Alla luce di tali considerazioni, il Tribunale delle Imprese di Milano ha ritenuto sussistere il requisito del fumus boni iuris di condotte distrattive, nonché il requisito del periculum in mora, consistente nel pericolo che gli amministratori, nel corso del giudizio di merito, continuassero a compiere atti a loro vantaggio e a danno della società fallita e ha dunque concesso il sequestro conservativo sui beni mobili e immobili dei tre amministratori (Trib. Imprese di Milano 31 marzo 2017, n. 55446).

Nel caso del Tribunale delle Imprese di Bologna, un istituto di credito ha chiesto, in pendenza del giudizio di merito per la responsabilità degli amministratori, l'autorizzazione a sottoporre a sequestro conservativo i beni dell'ex presidente del consiglio di amministratore e del suo direttore, per gli atti di mala gestio compiuti.

Il Tribunale ha concesso il sequestro conservativo dei beni dei resistenti, ritenendo sussistere il presupposto del fumus boni iuris e del periculum in mora. Quanto al fumus, il Tribunale ha ritenuto che la pretesa risarcitoria avanzata dal ricorrente fosse fondata, considerate le numerose irregolarità imputabili ai resistenti nella gestione del servizio di erogazione del credito, operando quest'ultimi in violazione dei doveri di prudenza e diligenza, nonché in concreto conflitto di interessi con l'istituto di credito da essi amministrato. Quanto al periculum,il Tribunale ha ritenuto sussistere il fondato timore di dispersione del patrimonio degli amministratori. Quest'ultimi avevano, infatti, iniziato a eseguire operazioni di depauperamento non appena il ricorrente aveva manifestato l'intenzione di agire giudizialmente nei loro confronti (Trib. Imprese Bologna 4 aprile 2014, n. 5584).

Gli autori non hanno invece potuto reperire provvedimenti di concessione di sequestro conservativo sui beni degli amministratori di società a responsabilità limitata che hanno operato in conflitto di interessi. L'assenza potrebbe spiegarsi poiché, a differenza di quanto previsto per le società per azioni, nell'ambito delle società a responsabilità limitata, la norma non prevede obblighi di informazione preventiva, di astensione in capo all'amministratore delegato e di motivazione della deliberazione. Inoltre, nella società a responsabilità limitata, la legittimazione attiva, e dunque la possibilità di agire nei confronti dell'amministratore per l'annullamento della delibera adottata in confitto di interessi, spetta agli altri amministratori e agli eventuali sindaci e revisori della società, ma non anche ai soci.

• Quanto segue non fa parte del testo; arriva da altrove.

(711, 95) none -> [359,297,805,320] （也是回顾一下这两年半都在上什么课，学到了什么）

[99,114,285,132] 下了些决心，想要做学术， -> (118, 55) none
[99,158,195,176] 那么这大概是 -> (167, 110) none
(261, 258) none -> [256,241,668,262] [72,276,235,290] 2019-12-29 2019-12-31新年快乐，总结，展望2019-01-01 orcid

Gli autori si domandano se sia opportuno, anche con riferimento alla fattispecie di conflitto di interessi di cui all'art. 2475-ter c.c.,

(i) introdurre la possibilità per i soci di impugnare direttamente le delibere del consiglio di amministrazione e

(ii) introdurre gli obblighi di informazione preventiva e di motivazione delle deliberazioni adottate dal consiglio di amministrazione.

Nel cercare le risposte a tali domande bisogna ricordare che l'impalcatura della riforma della società a responsabilità limitata poggia nella predilezione delle esigenze di snellezza e speditezza e che la proprietà - che ha peraltro importanti poteri di verifica e controllo - e l'organo amministrativo sono spesso, nella pratica, molto vicini.

Tenendo in considerazione quanto sopra, gli autori ritengono che ancora oggi il diverso trattamento delle ipotesi di conflitto di interesse nei due tipi sociali abbia senso e vada mantenuta.

Considerazioni conclusive

Sul conflitto, si può concludere dicendo che, con gradazioni diverse a seconda del tipo sociale, la norma rende possibile agire nei confronti degli amministratori per le azioni eseguite e le delibere prese in conflitto di interesse.

Per la società per azioni è anche possibile, e la giurisprudenza lo conferma, ottenere il sequestro conservativo sui beni degli amministratori, quando sussistono il fumus boni iuris e il periculum in mora.

Ciò pare molto più difficile per la società a responsabilità limitata, mancando la previsione di un espresso obbligo di informazione preventiva e di motivazione delle delibere, nonché la possibilità, anche per i soci, di impugnare una deliberazione adottata in conflitto di interessi.